Bonjour et bienvenu. Politique.Humour et beaux mecs. PD et énervé, mon blog est sans détour Anti-Sarko. Les textes que vous lirez sont empruntés aux journalistes du Monde, Libération du Nouvel Obs, Marianne du Courrier International, Le Figaro, L'Humanité, le Point,L'Express, Le Midi Libre et 20 Minutes. Pour cause de censure ce blog va prochainement déménager. Bientôt une nouvelle adresse...

06/09/2007

06/09/07 - 15:56

Quand les blondes s'en mêlent ...


Anne-Sophie Lapix nous a récemment époustouflé d'indépendance en interrogeant le premier ministre de façon on ne peut plus incisive.
"N'est-ce pas dangereux de réagir à chaud ?", a-t-elle en effet posé comme première question, à propos de l'affaire du pédophile récidiviste, enchaînant après la réponse de Fillon par : "bravo pour la réactivité, mais une politique se définit-elle en fonction de faits divers?", ce qui est une sacrément opportune interrogation, avant de poursuivre son festival par une troisième question tout autant embarrassante pour le chef du gouvernement : "les reconduites à la frontières de sans-papiers ne sont pas bien perçues par les Français, n'est-ce-pas ?" Et la voilà qui parle du "moral des Français" qui n'est plus "au beau fixe", de "la rentrée qui semble un peu ternie", de la croissance qui a "nettement ralenti", osant suggérer qu'il faudrait peut-être "réviser les prévisions, être un peu moins optimiste". Pire, elle assène cette incroyable question, à propos du crédit d'impôt sur les intérêts d'emprunts immobiliers : "Est-ce qu'il y a encore d'autres promesses comme ça, de Nicolas Sarkozy, susceptibles d'être invalidées par le Conseil constitutionnel, et donc qui ne tiennent pas la route ?" Fillon a tenté de protester : "Eh non, attendez, c'est pas parce qu'une promesse est invalidée par le Conseil constitutionnel qu'elle ne tient pas la route !" Mais il n'aura pas le dernier mot : "En attendant, elle ne peut pas être appliquée", rétorque la blonde journaliste, lui clouant le bec. Grand moment. On se pinçait de regarder TF1 !

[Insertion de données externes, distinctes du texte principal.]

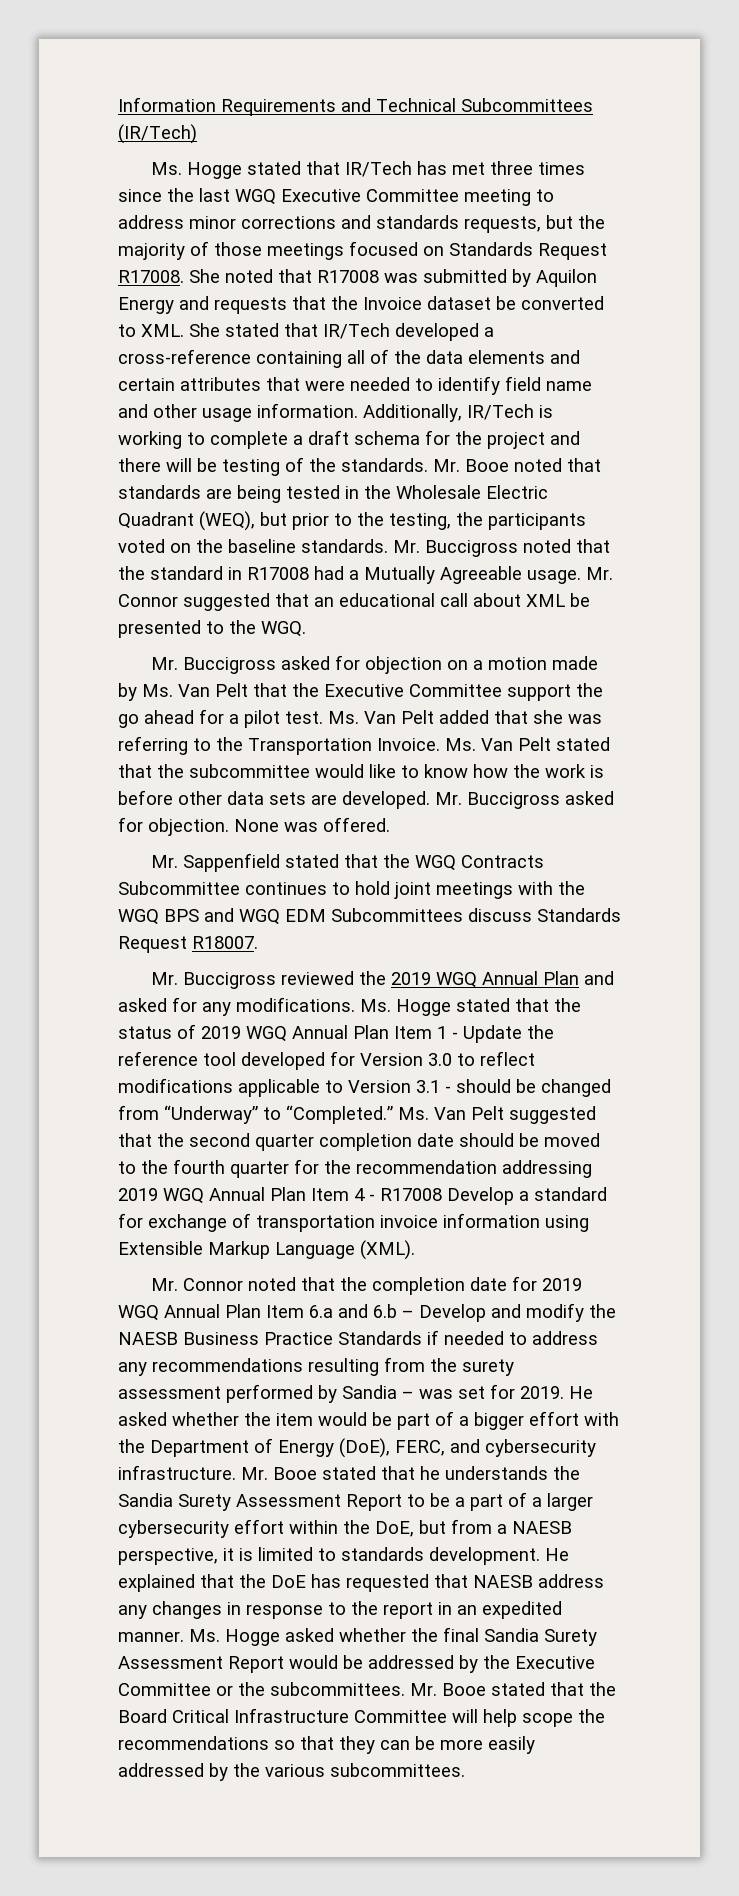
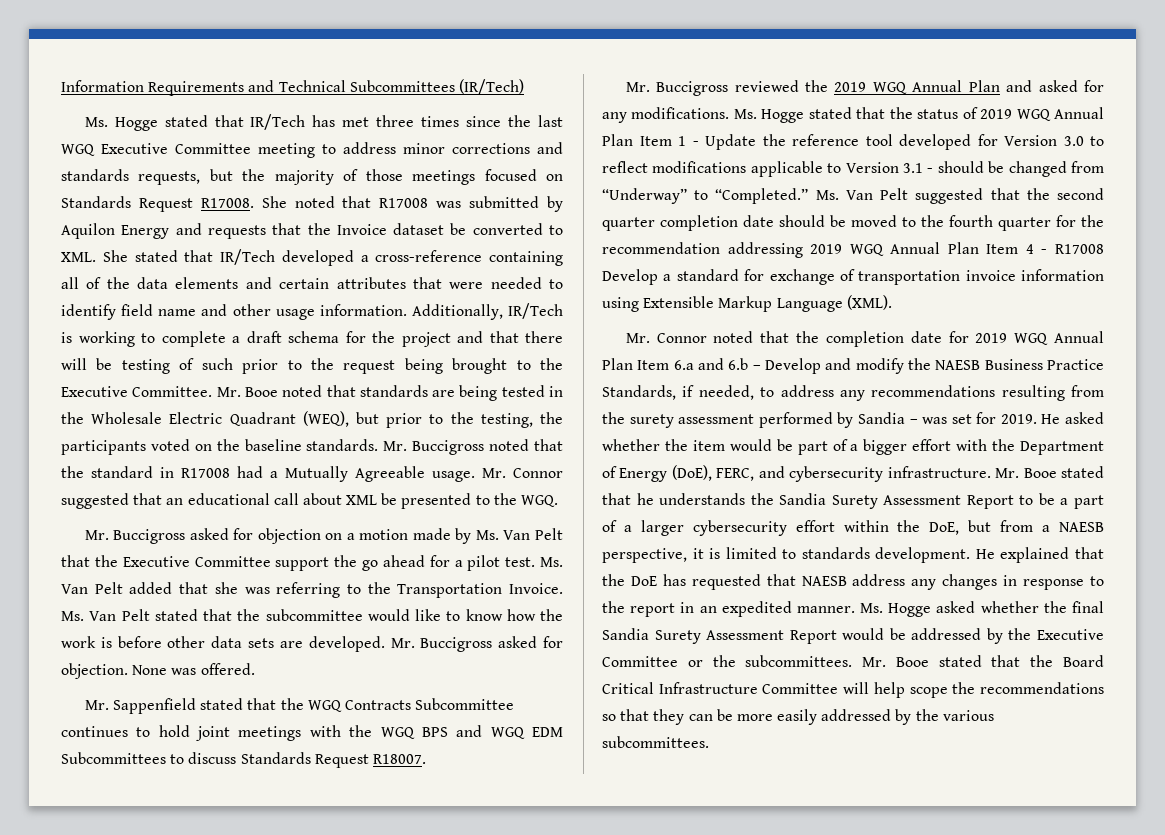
- Additionally, IR/Tech is working to complete a draft schema for the project and there will be testing of the standards.
+ Additionally, IR/Tech is working to complete a draft schema for the project and that there will be testing of such prior to the request being brought to the Executive Committee.
- Mr. Sappenfield stated that the WGQ Contracts Subcommittee continues to hold joint meetings with the WGQ BPS and WGQ EDM Subcommittees discuss Standards Request R18007.
+ Mr. Sappenfield stated that the WGQ Contracts Subcommittee continues to hold joint meetings with the WGQ BPS and WGQ EDM Subcommittees to discuss Standards Request R18007.
- Mr. Connor noted that the completion date for 2019 WGQ Annual Plan Item 6.a and 6.b – Develop and modify the NAESB Business Practice Standards if needed to address any recommendations resulting from the surety assessment performed by Sandia – was set for 2019.
+ Mr. Connor noted that the completion date for 2019 WGQ Annual Plan Item 6.a and 6.b – Develop and modify the NAESB Business Practice Standards, if needed, to address any recommendations resulting from the surety assessment performed by Sandia – was set for 2019.

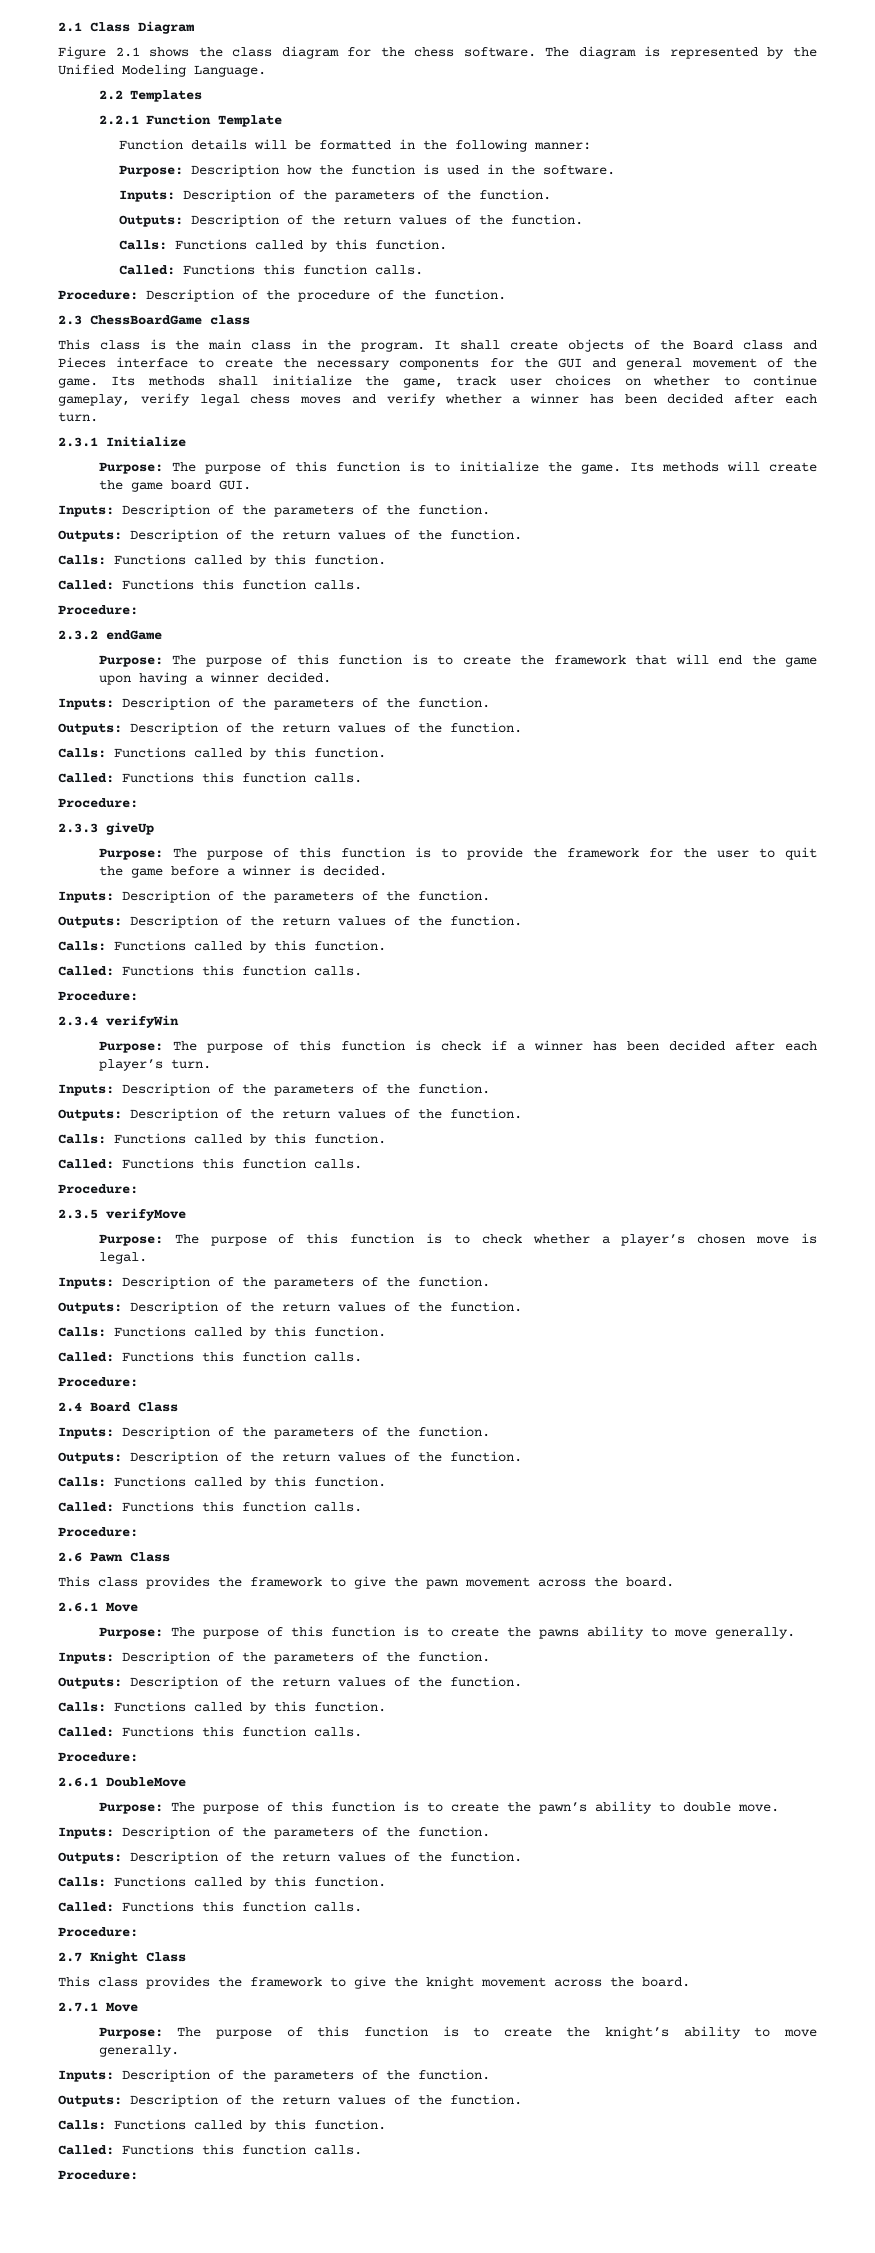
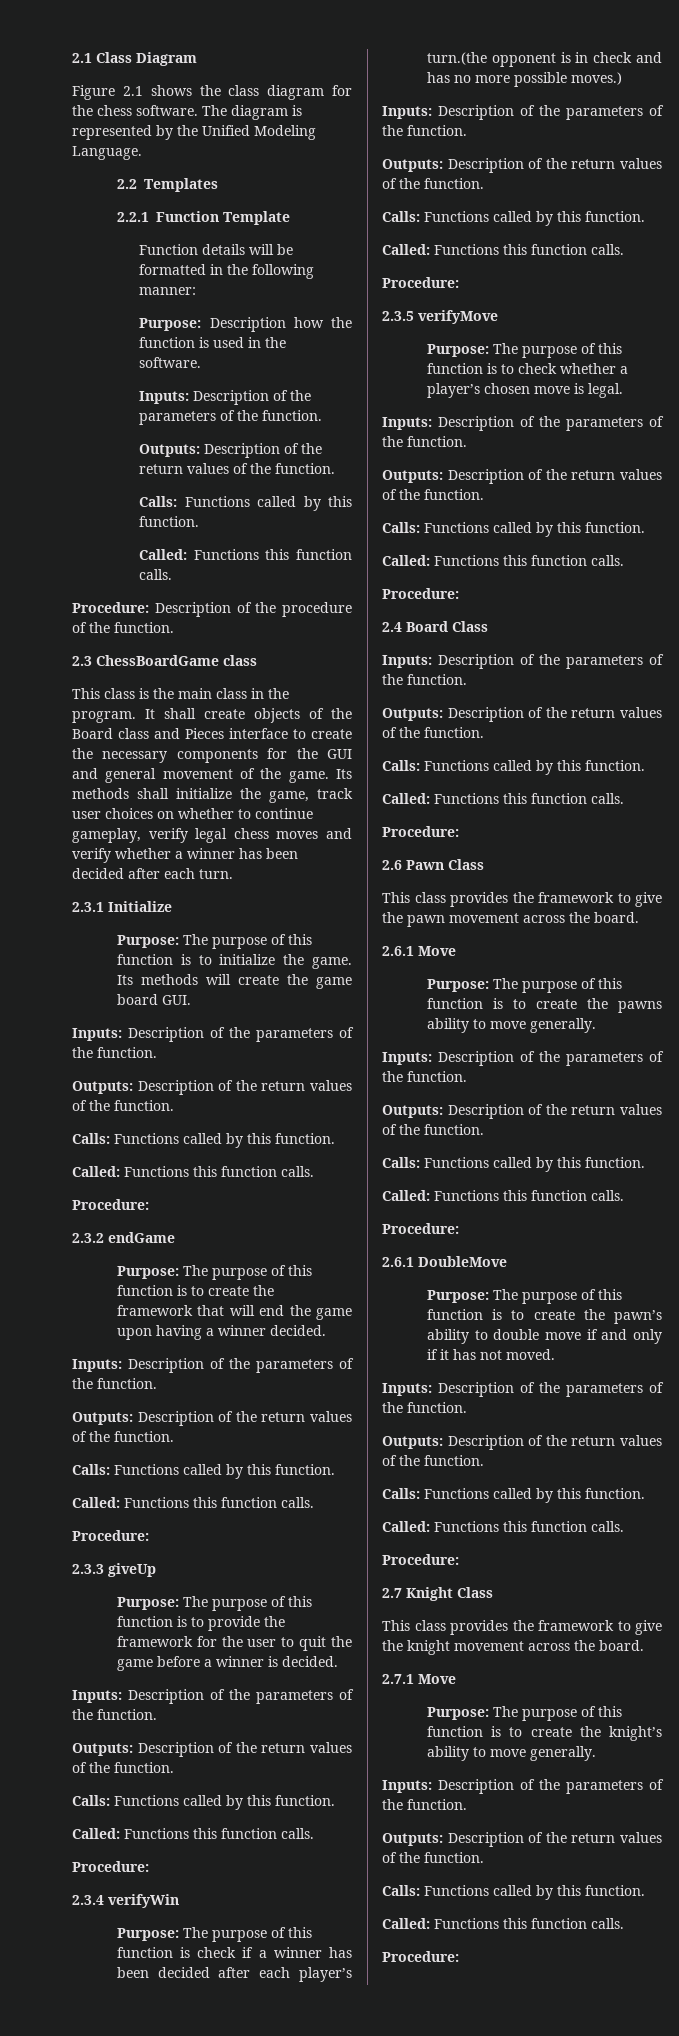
- Purpose: The purpose of this function is check if a winner has been decided after each player’s turn.
+ Purpose: The purpose of this function is check if a winner has been decided after each player’s turn.(the opponent is in check and has no more possible moves.)
- Purpose: The purpose of this function is to create the pawn’s ability to double move.
+ Purpose: The purpose of this function is to create the pawn’s ability to double move if and only if it has not moved.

Pendant " La Matinale " sur Canal +, la journaliste Caroline Roux s'est mise en vedette lors de l'interview sans concession de Bernard Accoyer, président UMP de l'Assemblée nationale, qui tentait de justifier la non-audition de Cécilia devant la Commission parlementaire.
Accoyer parle d' "envoyée personnel du président" ? "Ca n'existe pas, dans la constitution, envoyé spécial du président", tranche la jeune femme. Il invoque "la séparation des pouvoirs" ? "Qui ne concerne pas l'épouse du président", complète-t-elle, impitoyable. Accoyer est sonné. Coup de grâce : "Ce que je ne comprends pas quand même, excusez-moi, c'est qu'en tant que président de l'Assemblée nationale, ça ne vous dérange pas que Cécilia Sarkozy parle à L'Est républicain (journal dans lequel elle raconte sa négociation libyenne de-50-heures-sans-interprète) mais refuse de le faire devant les députés !" N'y aurait-il à la télévision que les femmes journalistes pour oser les vraies questions ? Précision : non, on ne parlera pas ici de Claire Chazal, dite le blond ectoplasme sarkoziste.